**Task material**
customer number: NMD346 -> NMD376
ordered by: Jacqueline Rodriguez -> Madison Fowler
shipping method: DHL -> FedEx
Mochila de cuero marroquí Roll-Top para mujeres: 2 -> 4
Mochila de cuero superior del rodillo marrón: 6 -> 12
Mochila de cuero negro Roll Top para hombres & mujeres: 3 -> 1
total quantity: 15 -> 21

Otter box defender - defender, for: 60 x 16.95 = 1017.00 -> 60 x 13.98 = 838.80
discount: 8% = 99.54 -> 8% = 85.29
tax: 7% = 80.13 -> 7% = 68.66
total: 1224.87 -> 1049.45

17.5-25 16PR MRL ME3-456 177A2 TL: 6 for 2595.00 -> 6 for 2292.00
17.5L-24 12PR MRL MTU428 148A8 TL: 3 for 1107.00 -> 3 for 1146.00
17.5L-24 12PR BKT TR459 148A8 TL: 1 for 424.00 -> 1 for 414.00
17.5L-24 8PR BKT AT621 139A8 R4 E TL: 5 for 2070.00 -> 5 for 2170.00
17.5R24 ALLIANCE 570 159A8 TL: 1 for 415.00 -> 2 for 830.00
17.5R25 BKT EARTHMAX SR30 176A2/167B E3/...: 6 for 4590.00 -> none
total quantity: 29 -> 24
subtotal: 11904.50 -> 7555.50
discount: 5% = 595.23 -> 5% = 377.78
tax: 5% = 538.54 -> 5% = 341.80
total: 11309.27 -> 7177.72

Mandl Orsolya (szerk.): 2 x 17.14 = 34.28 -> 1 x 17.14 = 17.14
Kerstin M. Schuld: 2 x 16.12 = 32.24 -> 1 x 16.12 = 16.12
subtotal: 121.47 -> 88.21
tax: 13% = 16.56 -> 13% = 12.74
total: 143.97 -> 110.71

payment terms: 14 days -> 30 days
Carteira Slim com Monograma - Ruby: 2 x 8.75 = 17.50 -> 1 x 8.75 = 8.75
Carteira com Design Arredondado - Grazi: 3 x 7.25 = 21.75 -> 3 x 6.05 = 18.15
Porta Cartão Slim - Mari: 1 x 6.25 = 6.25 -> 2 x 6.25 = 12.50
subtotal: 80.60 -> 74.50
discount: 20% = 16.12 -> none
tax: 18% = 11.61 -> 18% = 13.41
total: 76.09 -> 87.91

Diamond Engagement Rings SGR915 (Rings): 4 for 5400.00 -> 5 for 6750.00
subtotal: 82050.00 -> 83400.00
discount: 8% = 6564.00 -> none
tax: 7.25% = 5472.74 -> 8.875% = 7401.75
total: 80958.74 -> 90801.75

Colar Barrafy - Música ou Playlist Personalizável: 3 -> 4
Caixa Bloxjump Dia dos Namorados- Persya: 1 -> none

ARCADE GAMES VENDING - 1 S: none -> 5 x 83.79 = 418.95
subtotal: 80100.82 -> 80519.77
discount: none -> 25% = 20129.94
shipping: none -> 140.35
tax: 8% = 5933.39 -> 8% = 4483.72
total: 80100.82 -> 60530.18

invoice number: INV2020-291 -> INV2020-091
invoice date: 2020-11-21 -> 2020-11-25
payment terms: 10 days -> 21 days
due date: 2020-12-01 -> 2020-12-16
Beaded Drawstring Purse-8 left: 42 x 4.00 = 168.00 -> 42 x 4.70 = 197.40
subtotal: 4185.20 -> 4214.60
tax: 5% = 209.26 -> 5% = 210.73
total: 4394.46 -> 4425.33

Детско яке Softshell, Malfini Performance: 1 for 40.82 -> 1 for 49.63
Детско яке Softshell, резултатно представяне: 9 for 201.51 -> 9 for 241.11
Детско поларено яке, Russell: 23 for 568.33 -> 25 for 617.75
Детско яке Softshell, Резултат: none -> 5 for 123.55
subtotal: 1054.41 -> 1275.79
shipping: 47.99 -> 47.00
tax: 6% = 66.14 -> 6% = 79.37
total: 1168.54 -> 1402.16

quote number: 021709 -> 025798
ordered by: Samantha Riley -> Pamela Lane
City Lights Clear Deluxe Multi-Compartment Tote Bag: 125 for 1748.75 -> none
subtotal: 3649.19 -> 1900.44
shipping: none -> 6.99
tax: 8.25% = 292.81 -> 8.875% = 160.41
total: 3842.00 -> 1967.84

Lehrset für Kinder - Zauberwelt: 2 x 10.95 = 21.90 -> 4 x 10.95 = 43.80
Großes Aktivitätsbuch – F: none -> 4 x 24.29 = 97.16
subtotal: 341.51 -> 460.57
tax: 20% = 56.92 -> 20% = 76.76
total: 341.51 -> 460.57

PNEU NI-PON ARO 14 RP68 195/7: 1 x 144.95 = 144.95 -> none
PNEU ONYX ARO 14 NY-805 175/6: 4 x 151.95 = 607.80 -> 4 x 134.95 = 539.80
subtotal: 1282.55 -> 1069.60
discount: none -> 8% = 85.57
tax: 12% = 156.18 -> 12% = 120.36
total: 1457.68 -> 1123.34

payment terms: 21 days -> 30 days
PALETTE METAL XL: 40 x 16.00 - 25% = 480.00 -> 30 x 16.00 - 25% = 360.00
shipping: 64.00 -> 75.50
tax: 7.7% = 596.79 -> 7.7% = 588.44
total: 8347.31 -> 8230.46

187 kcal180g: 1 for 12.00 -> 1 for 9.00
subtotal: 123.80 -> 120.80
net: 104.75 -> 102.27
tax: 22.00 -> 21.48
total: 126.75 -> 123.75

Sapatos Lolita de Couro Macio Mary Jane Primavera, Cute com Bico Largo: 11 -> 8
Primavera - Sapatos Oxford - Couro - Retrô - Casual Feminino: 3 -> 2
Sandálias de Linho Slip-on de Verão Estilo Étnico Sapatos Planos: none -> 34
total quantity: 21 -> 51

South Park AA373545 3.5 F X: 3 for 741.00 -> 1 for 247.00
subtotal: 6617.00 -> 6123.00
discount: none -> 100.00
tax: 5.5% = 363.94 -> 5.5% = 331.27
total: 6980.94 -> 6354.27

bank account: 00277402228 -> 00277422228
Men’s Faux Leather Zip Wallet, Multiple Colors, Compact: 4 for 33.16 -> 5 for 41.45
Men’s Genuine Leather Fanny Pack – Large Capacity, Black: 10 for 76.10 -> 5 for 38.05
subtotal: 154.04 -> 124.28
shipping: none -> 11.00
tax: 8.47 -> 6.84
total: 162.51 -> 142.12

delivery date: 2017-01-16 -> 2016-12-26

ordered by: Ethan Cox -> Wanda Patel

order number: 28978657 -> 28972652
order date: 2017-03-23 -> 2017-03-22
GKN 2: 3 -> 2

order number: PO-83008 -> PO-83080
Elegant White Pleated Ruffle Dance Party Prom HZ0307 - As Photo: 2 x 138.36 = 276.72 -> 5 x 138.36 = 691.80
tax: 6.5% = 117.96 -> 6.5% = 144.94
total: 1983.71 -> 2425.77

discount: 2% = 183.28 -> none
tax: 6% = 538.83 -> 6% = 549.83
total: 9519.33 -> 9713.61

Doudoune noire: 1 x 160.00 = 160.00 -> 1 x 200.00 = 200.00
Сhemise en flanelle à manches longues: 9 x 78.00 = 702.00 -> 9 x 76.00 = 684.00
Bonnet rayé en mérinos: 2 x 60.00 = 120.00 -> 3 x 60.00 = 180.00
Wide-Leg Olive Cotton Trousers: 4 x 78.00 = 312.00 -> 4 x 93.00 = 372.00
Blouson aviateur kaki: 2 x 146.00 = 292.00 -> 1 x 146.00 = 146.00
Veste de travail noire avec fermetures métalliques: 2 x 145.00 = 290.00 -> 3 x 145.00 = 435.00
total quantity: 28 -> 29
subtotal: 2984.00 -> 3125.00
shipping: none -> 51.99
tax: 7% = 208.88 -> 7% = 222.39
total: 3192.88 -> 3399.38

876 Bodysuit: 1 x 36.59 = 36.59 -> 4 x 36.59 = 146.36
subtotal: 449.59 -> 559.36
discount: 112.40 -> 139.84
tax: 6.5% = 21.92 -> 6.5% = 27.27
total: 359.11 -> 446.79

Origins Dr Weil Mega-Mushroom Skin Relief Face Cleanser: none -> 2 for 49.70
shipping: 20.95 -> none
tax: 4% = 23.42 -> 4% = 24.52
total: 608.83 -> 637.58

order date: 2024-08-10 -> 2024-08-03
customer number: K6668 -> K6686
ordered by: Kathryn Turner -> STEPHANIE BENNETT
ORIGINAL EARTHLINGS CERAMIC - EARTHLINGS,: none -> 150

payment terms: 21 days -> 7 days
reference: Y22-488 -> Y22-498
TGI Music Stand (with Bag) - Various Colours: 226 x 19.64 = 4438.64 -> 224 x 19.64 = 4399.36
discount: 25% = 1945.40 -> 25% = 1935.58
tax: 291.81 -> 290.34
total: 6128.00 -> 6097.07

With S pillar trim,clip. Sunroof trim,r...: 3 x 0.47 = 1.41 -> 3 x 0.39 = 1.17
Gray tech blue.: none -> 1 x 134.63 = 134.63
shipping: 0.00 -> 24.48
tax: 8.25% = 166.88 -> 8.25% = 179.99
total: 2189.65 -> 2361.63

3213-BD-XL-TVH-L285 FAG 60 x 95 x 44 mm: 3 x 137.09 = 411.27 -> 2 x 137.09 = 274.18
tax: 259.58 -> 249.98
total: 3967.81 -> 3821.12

**Exercise prompt**
Only the lines containing the word "Slim" should be returned from the data above.

**Result**
Carteira Slim com Monograma - Ruby: 2 x 8.75 = 17.50 -> 1 x 8.75 = 8.75
Porta Cartão Slim - Mari: 1 x 6.25 = 6.25 -> 2 x 6.25 = 12.50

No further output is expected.